» WORK TASK
Having found the line containing "Shots off target | compareCode: 3 -> 1" in the records below, copy that line and each later one exactly, dropping pictures.

*** SUPPLIED DATA Section Begins ***

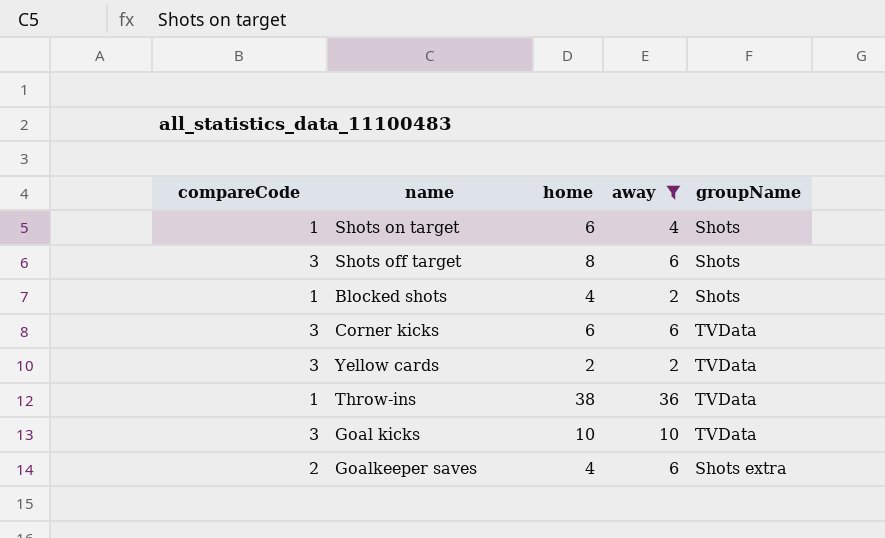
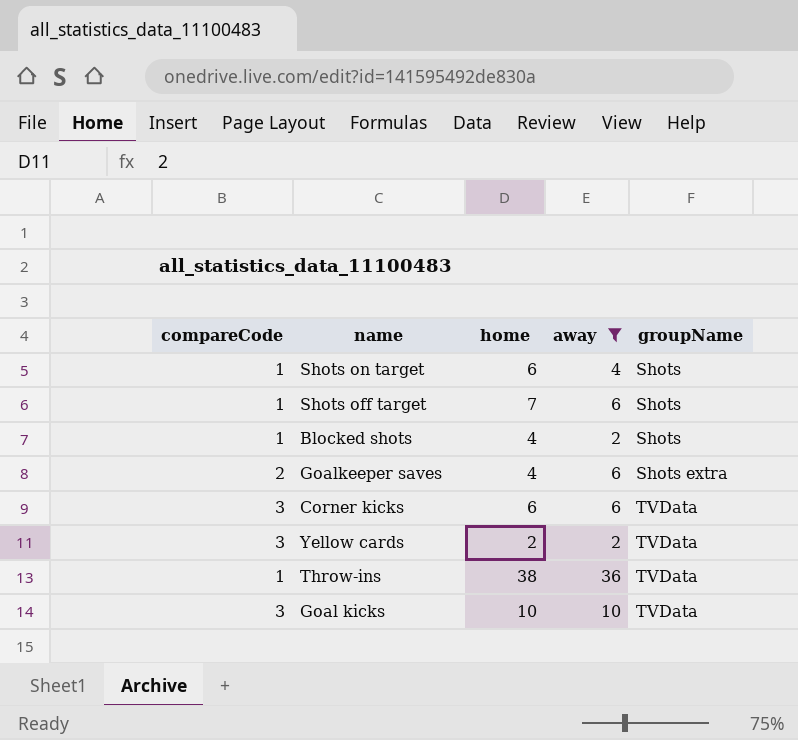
row order: none -> groupName ascending
Shots off target | compareCode: 3 -> 1
Shots off target | home: 8 -> 7

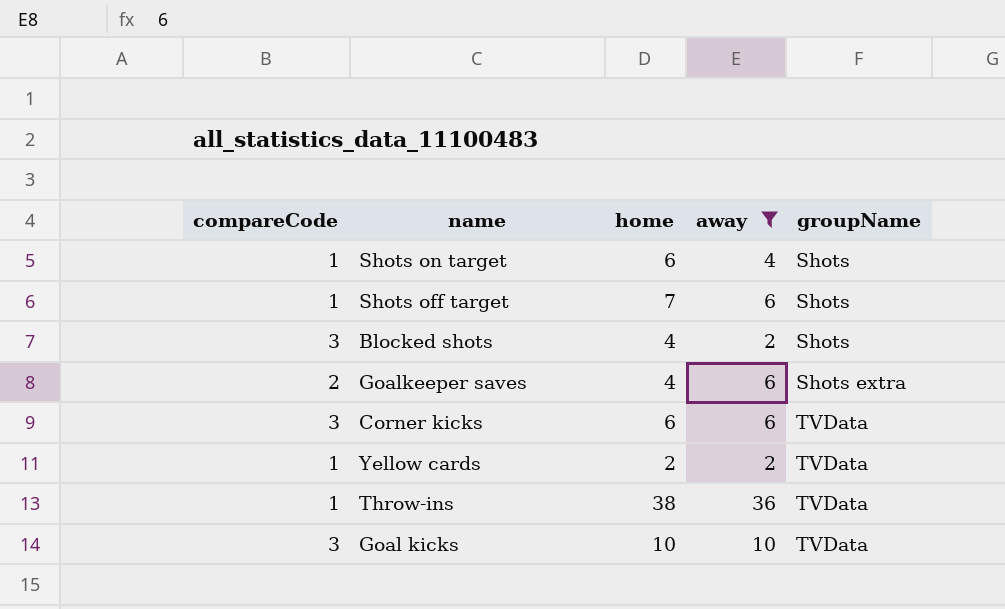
Blocked shots | compareCode: 1 -> 3
Yellow cards | compareCode: 3 -> 1

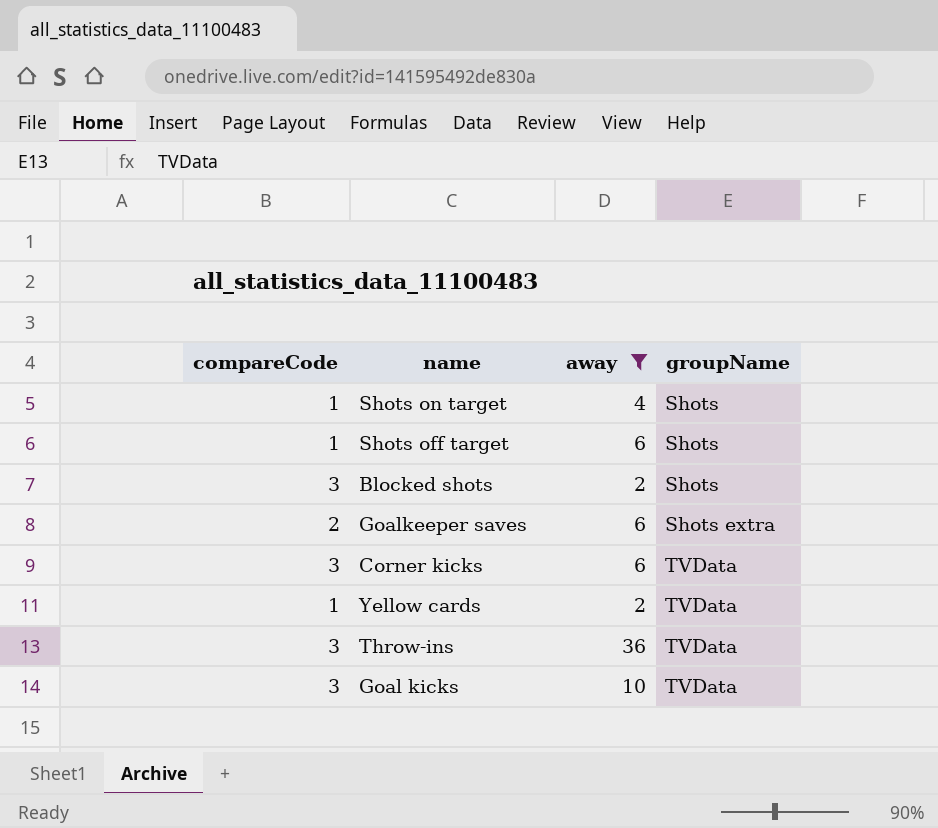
column home | position: 3 -> none
Throw-ins | compareCode: 1 -> 3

*** SUPPLIED DATA Section Ends ***

» EXPECTED ANSWER
Shots off target | compareCode: 3 -> 1
Shots off target | home: 8 -> 7

Blocked shots | compareCode: 1 -> 3
Yellow cards | compareCode: 3 -> 1

column home | position: 3 -> none
Throw-ins | compareCode: 1 -> 3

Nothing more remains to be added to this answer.